EXERCISE REQUIREMENTS →
Once you find the line with "shipping method: pallet freight -> DPD" in the entries below, return exactly every line from it through the line with "total: 9031.72 -> 8860.98".

(Beginning of DATA EXTRACT)

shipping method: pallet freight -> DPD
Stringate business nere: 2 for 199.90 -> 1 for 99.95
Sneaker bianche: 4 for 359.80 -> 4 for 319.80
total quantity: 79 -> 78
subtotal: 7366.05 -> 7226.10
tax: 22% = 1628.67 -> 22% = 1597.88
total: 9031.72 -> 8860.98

(End of DATA EXTRACT)
(Beginning of DATA EXTRACT)

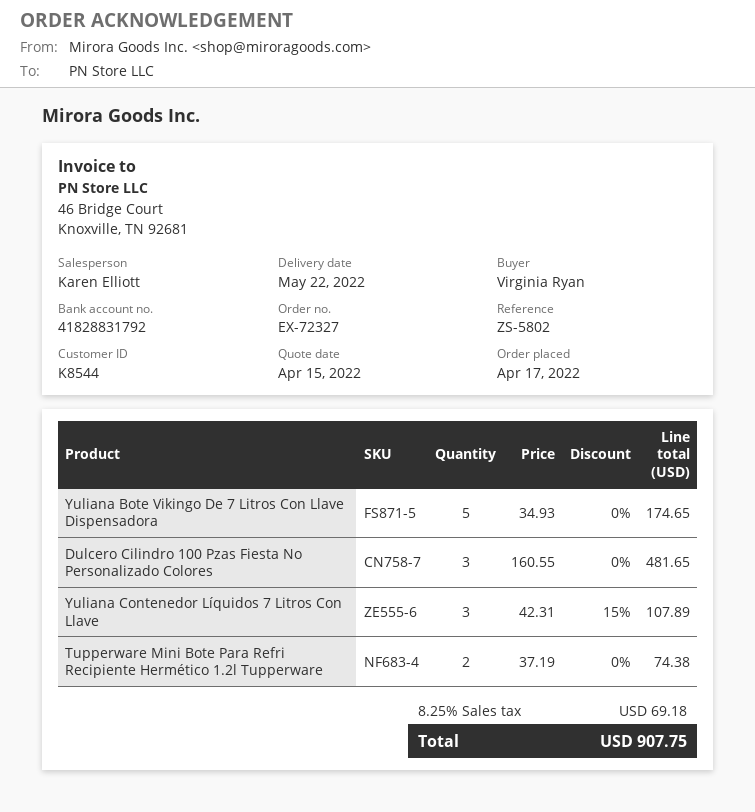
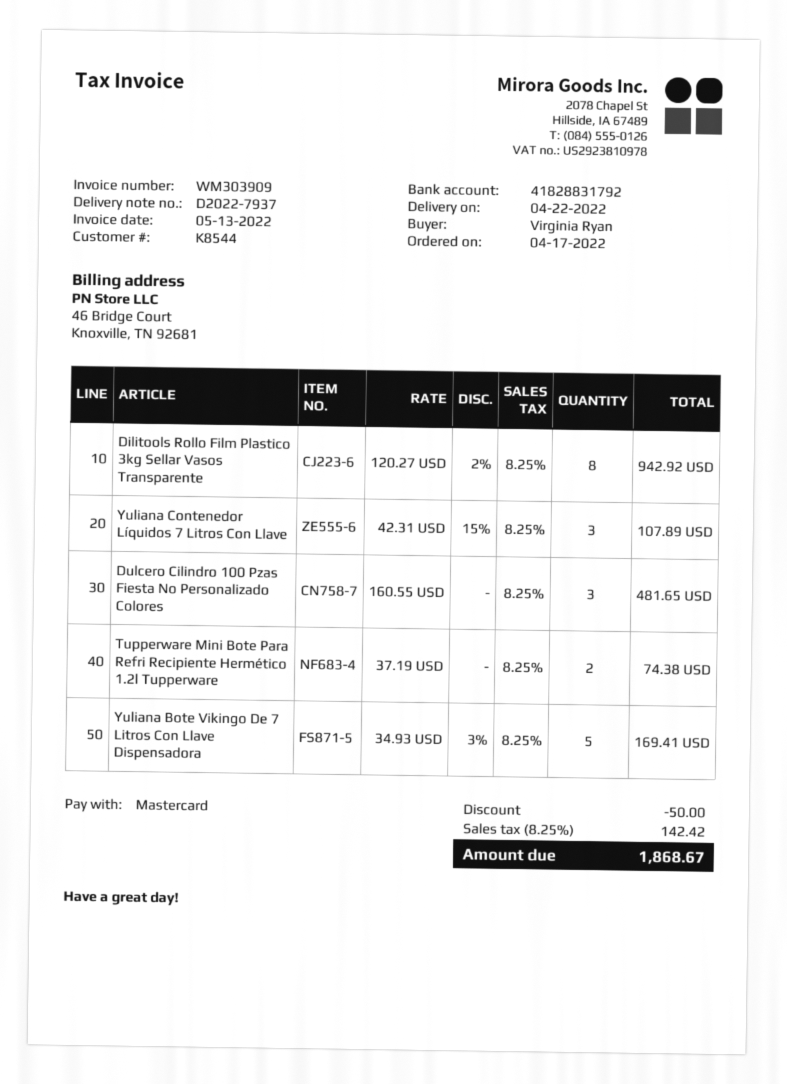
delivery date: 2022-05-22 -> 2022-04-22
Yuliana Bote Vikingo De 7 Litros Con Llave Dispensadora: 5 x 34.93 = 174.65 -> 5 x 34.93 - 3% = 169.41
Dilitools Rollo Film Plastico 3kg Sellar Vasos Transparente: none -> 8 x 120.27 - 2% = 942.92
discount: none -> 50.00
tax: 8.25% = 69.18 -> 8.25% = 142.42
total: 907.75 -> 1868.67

(End of DATA EXTRACT)

SOLUTION TO THIS EXERCISE →
shipping method: pallet freight -> DPD
Stringate business nere: 2 for 199.90 -> 1 for 99.95
Sneaker bianche: 4 for 359.80 -> 4 for 319.80
total quantity: 79 -> 78
subtotal: 7366.05 -> 7226.10
tax: 22% = 1628.67 -> 22% = 1597.88
total: 9031.72 -> 8860.98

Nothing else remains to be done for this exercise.